Your objective ▸
Your reply must be the number of lines in the entries that hold the word "width", and nothing else.

(Material shown)

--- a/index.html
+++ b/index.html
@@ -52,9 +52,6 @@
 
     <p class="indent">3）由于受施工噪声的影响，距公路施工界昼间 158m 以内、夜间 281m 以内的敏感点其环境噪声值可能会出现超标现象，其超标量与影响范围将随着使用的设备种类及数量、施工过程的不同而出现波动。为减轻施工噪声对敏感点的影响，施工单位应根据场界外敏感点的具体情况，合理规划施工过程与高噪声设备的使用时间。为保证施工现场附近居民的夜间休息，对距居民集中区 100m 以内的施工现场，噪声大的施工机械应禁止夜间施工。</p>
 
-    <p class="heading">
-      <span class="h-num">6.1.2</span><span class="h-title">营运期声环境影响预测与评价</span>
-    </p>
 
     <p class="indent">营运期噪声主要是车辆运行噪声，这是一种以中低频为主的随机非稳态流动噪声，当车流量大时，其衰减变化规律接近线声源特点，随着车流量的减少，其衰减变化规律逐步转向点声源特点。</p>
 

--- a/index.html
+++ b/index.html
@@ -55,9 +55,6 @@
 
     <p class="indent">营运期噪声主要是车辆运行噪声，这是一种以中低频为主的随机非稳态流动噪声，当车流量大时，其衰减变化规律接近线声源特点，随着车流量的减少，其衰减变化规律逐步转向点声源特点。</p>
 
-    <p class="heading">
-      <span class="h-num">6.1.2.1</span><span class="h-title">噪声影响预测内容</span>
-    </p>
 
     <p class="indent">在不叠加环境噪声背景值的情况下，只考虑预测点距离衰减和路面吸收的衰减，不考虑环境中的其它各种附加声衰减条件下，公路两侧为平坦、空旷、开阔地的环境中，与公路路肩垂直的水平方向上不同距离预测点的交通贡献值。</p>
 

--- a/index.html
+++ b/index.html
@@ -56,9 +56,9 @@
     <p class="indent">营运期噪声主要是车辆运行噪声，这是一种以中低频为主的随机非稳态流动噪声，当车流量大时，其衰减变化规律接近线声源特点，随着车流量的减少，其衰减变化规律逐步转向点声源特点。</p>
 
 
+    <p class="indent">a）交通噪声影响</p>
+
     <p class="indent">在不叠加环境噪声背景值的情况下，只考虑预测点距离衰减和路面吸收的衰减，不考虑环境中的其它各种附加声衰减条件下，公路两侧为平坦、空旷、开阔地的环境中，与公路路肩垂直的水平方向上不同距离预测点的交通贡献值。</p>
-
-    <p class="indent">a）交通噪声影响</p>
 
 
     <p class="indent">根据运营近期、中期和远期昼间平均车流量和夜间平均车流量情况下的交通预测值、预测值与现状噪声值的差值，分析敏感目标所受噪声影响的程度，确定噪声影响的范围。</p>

(End Material shown)
(Material shown)

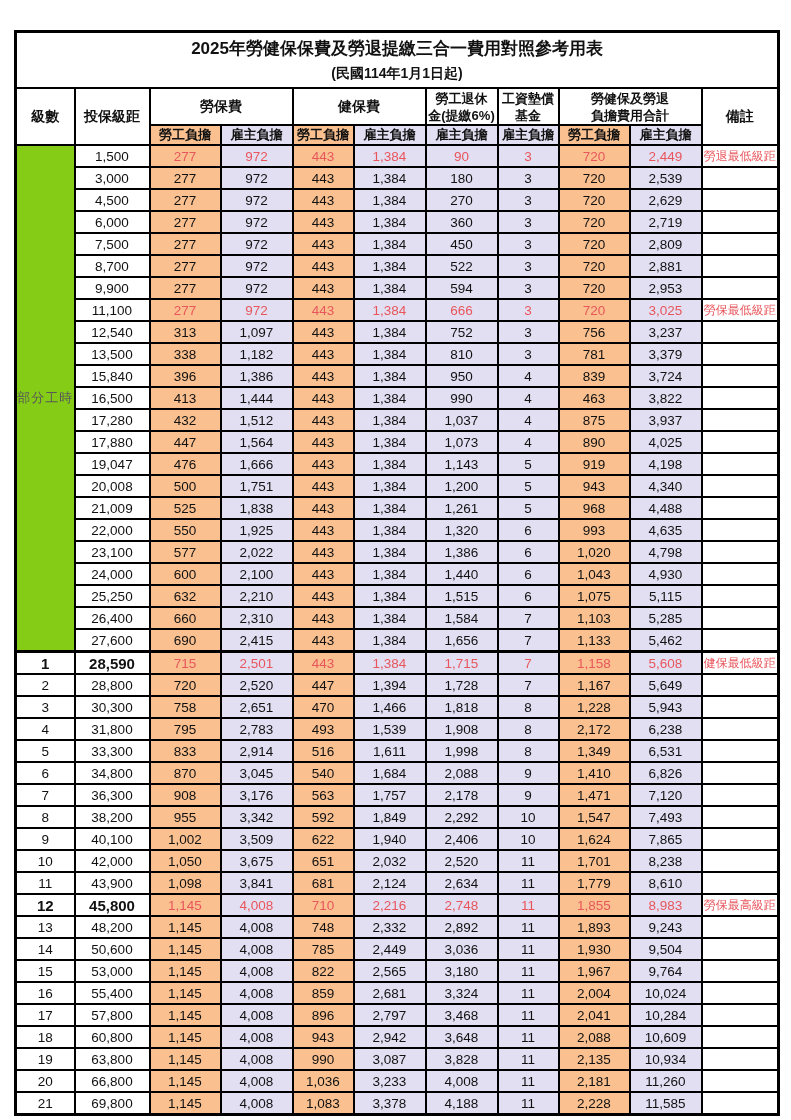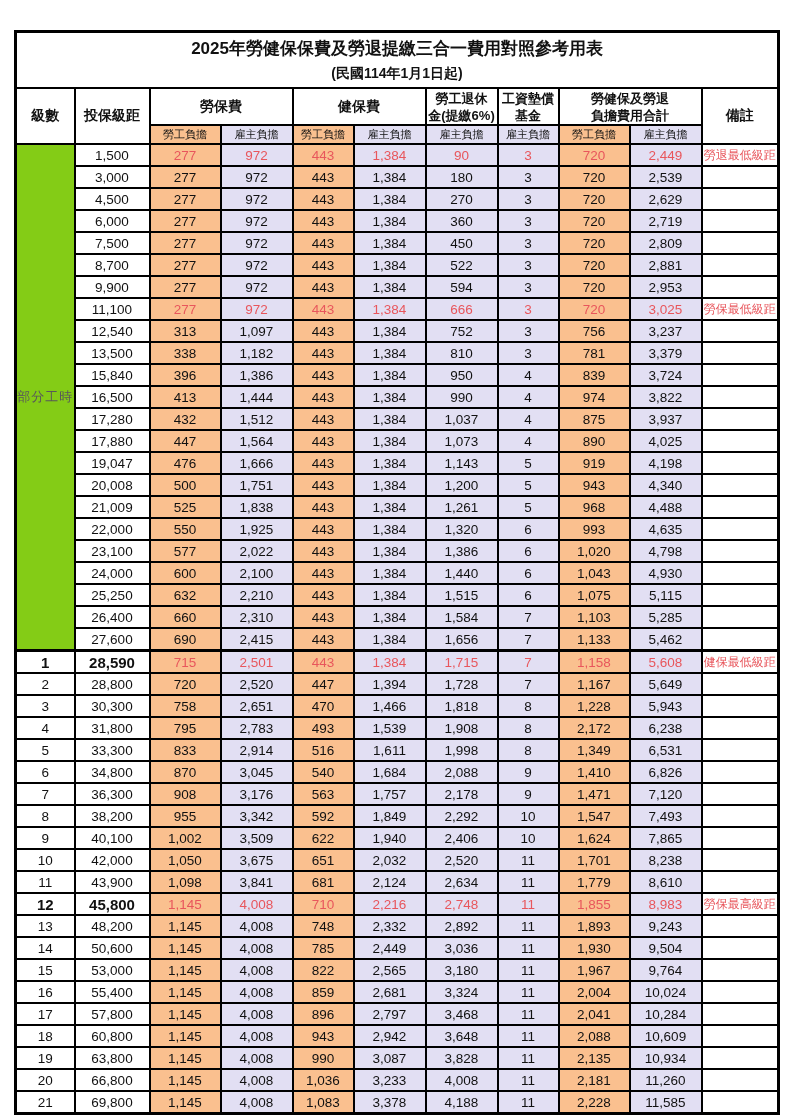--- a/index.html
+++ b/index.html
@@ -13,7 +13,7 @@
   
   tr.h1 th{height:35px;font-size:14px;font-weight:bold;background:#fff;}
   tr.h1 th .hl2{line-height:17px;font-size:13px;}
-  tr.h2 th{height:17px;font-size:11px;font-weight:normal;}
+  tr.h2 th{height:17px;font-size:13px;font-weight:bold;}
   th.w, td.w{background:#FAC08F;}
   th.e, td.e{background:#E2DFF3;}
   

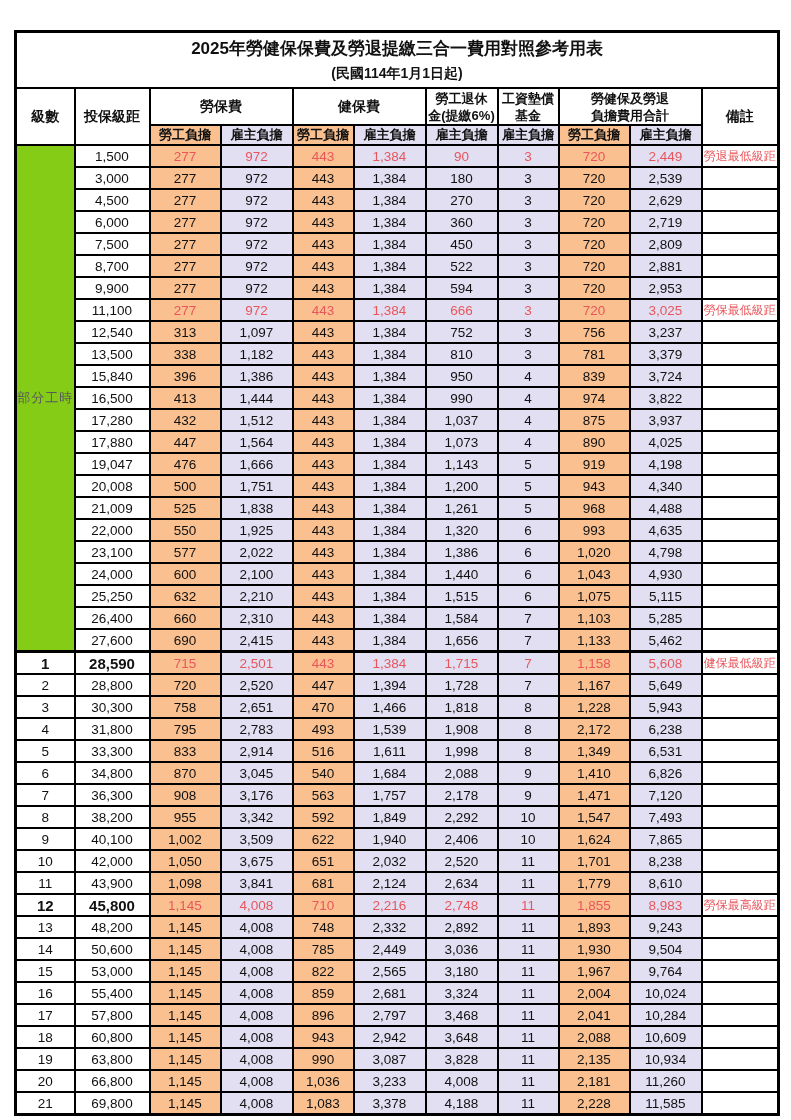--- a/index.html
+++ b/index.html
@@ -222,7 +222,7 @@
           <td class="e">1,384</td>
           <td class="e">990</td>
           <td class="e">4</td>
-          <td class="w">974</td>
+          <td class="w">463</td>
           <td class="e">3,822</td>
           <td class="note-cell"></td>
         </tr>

(End Material shown)
(Material shown)

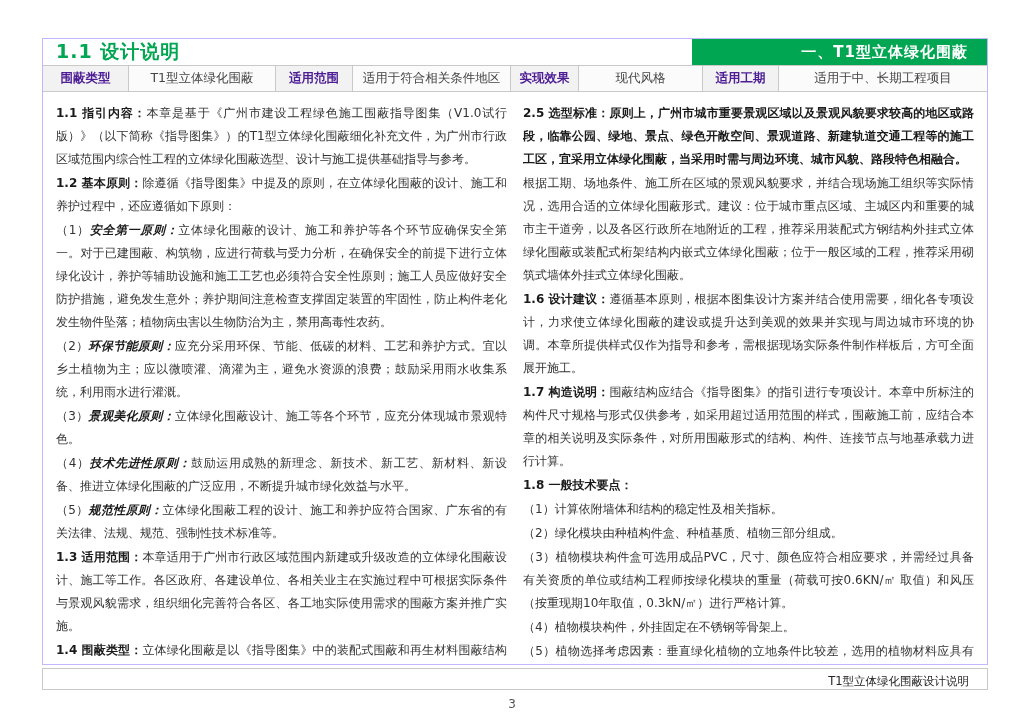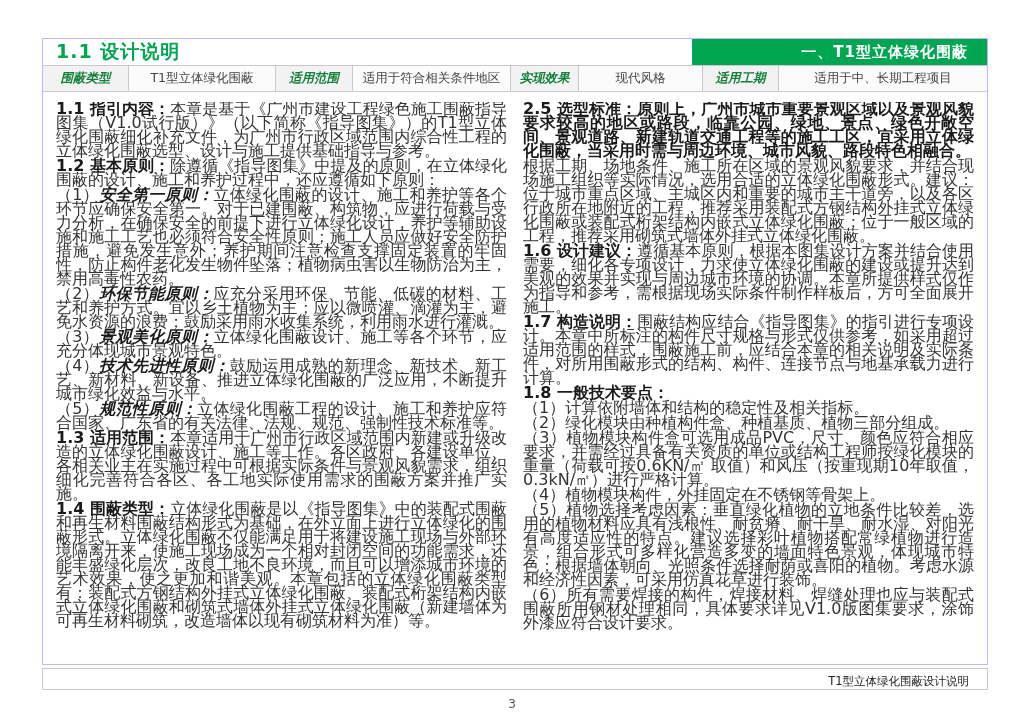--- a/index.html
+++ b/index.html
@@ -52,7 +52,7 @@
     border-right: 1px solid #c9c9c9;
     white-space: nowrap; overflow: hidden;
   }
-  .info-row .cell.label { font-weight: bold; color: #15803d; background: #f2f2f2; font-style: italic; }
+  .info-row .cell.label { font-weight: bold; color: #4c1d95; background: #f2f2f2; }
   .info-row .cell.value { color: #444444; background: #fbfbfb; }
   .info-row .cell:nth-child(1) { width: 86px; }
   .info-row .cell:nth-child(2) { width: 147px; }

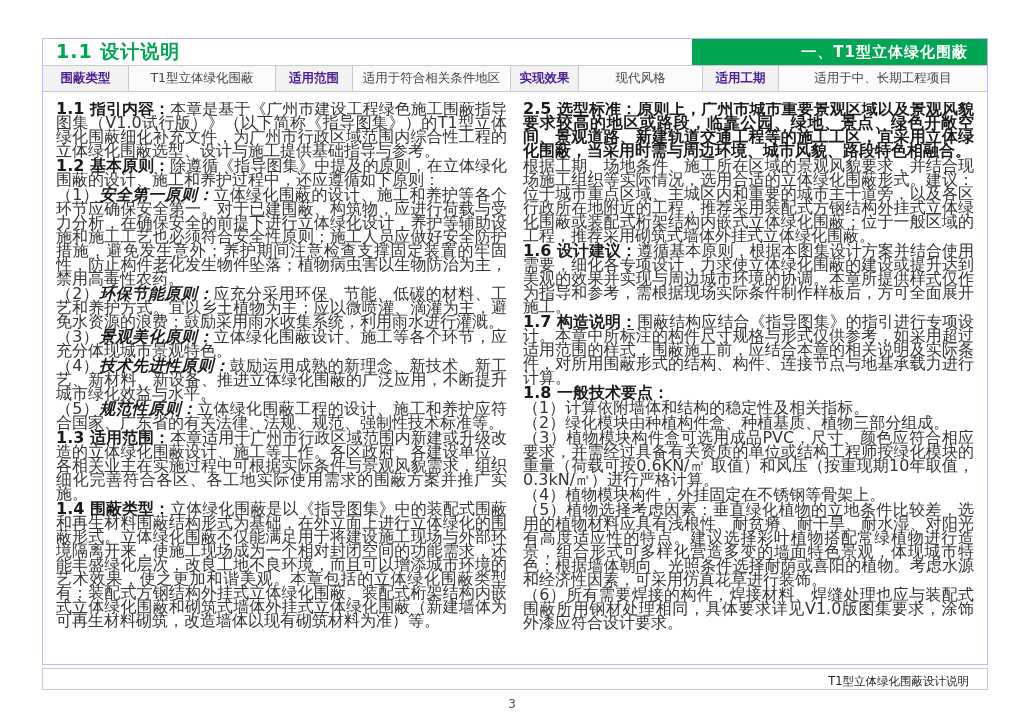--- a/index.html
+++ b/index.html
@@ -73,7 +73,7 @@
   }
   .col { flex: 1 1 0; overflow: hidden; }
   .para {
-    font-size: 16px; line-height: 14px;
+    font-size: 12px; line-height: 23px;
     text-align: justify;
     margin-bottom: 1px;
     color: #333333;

(End Material shown)

Result below ▸
2